§ WHAT THIS TASK INVOLVES
All lines before the one containing "filter: none -> Estimate (2023) <= 7.16", plus that line itself, are to be printed exactly as they appear below.

(Edit tracking data)
═══
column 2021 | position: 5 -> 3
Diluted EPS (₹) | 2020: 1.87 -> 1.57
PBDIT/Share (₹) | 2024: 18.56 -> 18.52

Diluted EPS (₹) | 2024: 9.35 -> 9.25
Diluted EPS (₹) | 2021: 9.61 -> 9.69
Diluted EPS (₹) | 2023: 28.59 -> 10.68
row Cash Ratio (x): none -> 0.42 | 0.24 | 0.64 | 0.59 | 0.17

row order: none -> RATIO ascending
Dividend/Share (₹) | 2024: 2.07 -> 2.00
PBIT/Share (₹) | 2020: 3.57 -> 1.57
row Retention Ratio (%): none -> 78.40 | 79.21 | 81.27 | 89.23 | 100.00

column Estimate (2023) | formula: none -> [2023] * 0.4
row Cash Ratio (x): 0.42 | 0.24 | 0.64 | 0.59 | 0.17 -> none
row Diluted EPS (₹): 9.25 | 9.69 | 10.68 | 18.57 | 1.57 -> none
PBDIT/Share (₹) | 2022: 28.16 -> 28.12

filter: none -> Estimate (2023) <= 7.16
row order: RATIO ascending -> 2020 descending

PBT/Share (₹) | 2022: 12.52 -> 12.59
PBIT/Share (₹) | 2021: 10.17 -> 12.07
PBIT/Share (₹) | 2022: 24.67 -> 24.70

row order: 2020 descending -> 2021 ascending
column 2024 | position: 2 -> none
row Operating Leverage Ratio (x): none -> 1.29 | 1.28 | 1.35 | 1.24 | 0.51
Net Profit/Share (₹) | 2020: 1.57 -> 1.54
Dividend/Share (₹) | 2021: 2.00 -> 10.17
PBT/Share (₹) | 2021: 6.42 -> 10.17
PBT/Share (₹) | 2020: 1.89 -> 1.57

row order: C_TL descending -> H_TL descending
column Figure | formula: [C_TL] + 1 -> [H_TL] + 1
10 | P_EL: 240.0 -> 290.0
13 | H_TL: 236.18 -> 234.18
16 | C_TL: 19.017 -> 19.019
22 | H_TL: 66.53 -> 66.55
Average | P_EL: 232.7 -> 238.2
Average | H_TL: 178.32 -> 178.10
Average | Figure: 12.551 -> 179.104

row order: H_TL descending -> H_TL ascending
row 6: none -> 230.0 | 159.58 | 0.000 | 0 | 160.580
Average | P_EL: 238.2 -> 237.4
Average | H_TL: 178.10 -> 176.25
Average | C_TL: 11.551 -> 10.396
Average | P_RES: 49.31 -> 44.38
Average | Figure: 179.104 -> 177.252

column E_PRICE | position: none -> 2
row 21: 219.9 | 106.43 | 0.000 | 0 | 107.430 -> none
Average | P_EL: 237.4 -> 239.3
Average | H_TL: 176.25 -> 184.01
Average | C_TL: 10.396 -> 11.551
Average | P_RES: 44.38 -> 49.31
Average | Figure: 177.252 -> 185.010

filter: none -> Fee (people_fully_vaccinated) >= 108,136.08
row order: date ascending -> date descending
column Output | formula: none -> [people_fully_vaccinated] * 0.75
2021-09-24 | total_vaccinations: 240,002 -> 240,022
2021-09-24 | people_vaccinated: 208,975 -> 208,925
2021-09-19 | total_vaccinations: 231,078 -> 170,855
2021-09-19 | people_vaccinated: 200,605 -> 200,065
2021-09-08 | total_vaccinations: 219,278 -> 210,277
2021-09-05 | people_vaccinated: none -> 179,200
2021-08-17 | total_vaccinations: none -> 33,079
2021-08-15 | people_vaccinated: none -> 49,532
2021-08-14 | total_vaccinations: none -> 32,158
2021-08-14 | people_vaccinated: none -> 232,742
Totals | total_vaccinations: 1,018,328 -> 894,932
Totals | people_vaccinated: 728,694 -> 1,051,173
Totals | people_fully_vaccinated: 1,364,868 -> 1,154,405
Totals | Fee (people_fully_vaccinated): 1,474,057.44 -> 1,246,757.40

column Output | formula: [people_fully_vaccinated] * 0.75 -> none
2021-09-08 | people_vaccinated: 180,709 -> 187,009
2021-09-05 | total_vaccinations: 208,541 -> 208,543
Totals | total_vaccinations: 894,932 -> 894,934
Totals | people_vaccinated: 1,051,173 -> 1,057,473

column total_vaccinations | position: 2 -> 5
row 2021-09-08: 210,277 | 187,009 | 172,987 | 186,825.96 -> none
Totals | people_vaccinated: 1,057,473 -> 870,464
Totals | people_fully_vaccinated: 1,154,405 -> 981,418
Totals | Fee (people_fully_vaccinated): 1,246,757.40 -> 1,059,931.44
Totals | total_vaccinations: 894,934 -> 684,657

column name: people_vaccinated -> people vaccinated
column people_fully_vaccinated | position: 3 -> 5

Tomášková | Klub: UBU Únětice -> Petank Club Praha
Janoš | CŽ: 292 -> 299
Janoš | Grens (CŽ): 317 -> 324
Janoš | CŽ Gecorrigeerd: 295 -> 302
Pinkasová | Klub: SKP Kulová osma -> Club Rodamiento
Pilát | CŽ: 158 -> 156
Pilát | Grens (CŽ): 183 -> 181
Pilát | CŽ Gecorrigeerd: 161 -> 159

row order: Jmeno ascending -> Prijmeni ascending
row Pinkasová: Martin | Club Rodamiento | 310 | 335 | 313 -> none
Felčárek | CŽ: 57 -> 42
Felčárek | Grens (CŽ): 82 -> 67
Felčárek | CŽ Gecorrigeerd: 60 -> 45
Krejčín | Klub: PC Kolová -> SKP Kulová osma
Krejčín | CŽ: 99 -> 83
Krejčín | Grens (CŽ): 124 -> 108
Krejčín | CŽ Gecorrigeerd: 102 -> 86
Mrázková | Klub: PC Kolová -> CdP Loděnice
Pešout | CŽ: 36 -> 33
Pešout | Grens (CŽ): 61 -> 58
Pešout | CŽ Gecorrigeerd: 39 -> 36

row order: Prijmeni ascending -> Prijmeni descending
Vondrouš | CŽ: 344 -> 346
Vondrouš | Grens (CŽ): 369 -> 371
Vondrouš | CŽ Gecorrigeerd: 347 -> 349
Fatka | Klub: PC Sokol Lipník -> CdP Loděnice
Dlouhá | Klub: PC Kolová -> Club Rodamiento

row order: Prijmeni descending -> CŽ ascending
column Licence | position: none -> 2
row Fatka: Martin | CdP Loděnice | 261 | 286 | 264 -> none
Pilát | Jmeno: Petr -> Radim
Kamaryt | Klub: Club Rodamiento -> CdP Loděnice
═══
§ EXERCISE RESPONSE
column 2021 | position: 5 -> 3
Diluted EPS (₹) | 2020: 1.87 -> 1.57
PBDIT/Share (₹) | 2024: 18.56 -> 18.52

Diluted EPS (₹) | 2024: 9.35 -> 9.25
Diluted EPS (₹) | 2021: 9.61 -> 9.69
Diluted EPS (₹) | 2023: 28.59 -> 10.68
row Cash Ratio (x): none -> 0.42 | 0.24 | 0.64 | 0.59 | 0.17

row order: none -> RATIO ascending
Dividend/Share (₹) | 2024: 2.07 -> 2.00
PBIT/Share (₹) | 2020: 3.57 -> 1.57
row Retention Ratio (%): none -> 78.40 | 79.21 | 81.27 | 89.23 | 100.00

column Estimate (2023) | formula: none -> [2023] * 0.4
row Cash Ratio (x): 0.42 | 0.24 | 0.64 | 0.59 | 0.17 -> none
row Diluted EPS (₹): 9.25 | 9.69 | 10.68 | 18.57 | 1.57 -> none
PBDIT/Share (₹) | 2022: 28.16 -> 28.12

filter: none -> Estimate (2023) <= 7.16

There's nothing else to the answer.